• **WHAT IS EXPECTED**: Though the records contain pictures, copy none of them; repeat exactly the lines from the one with "height: 44px ->" to the end.

• **Excerpts from a dataset**:
--

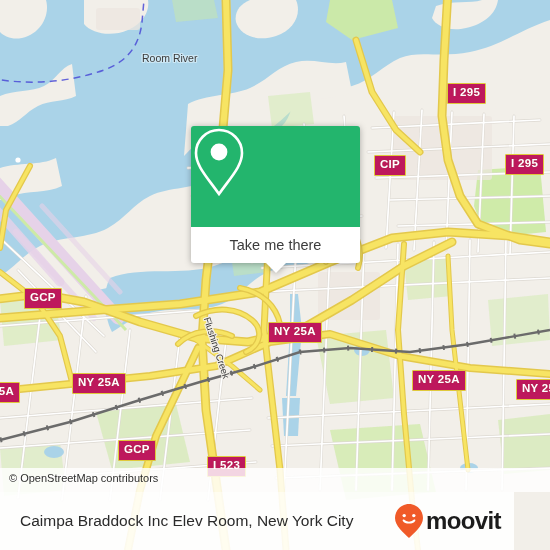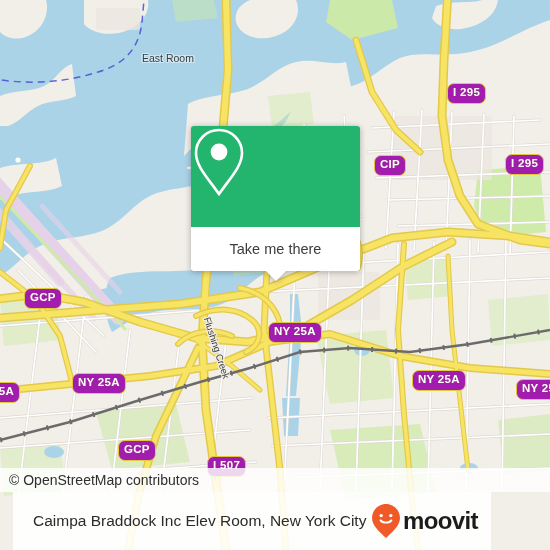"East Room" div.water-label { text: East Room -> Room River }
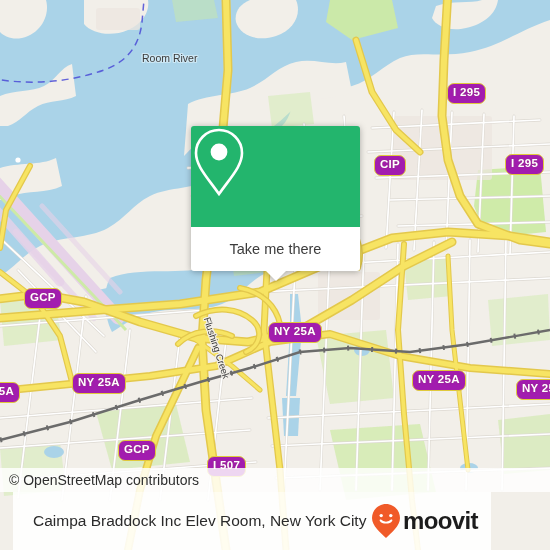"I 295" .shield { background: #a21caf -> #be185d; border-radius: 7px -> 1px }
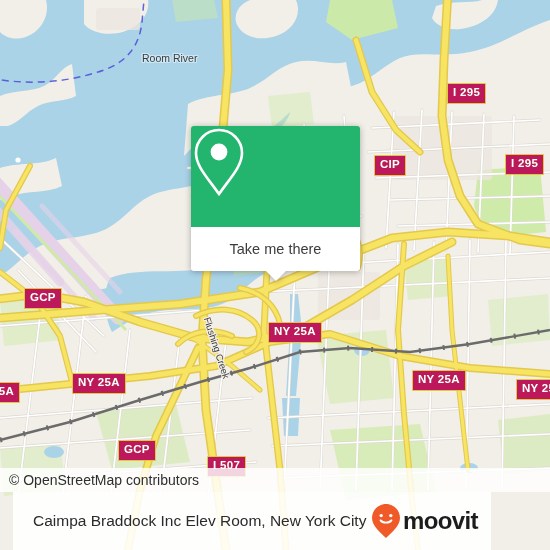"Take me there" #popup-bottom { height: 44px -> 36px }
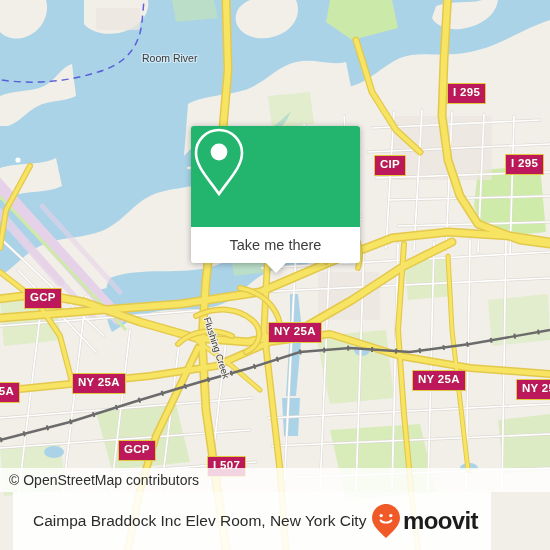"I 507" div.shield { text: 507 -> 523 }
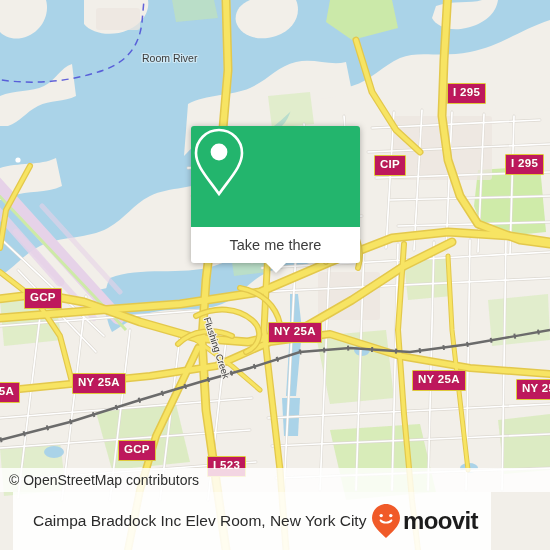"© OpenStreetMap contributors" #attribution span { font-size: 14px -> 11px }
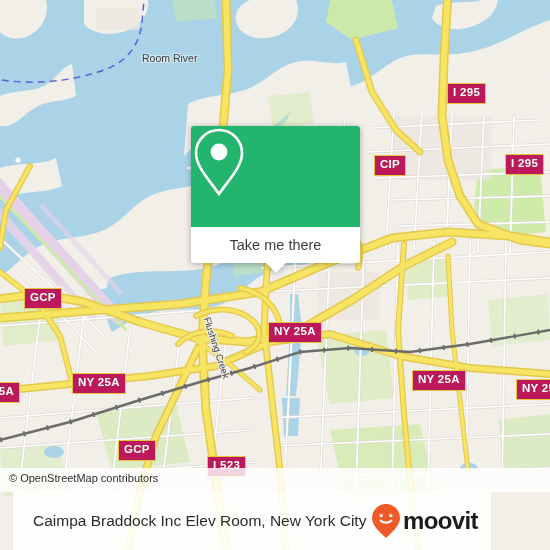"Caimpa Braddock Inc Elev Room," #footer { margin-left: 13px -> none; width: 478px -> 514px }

--

• **ANSWER AREA**:
"Take me there" #popup-bottom { height: 44px -> 36px }
"I 507" div.shield { text: 507 -> 523 }
"© OpenStreetMap contributors" #attribution span { font-size: 14px -> 11px }
"Caimpa Braddock Inc Elev Room," #footer { margin-left: 13px -> none; width: 478px -> 514px }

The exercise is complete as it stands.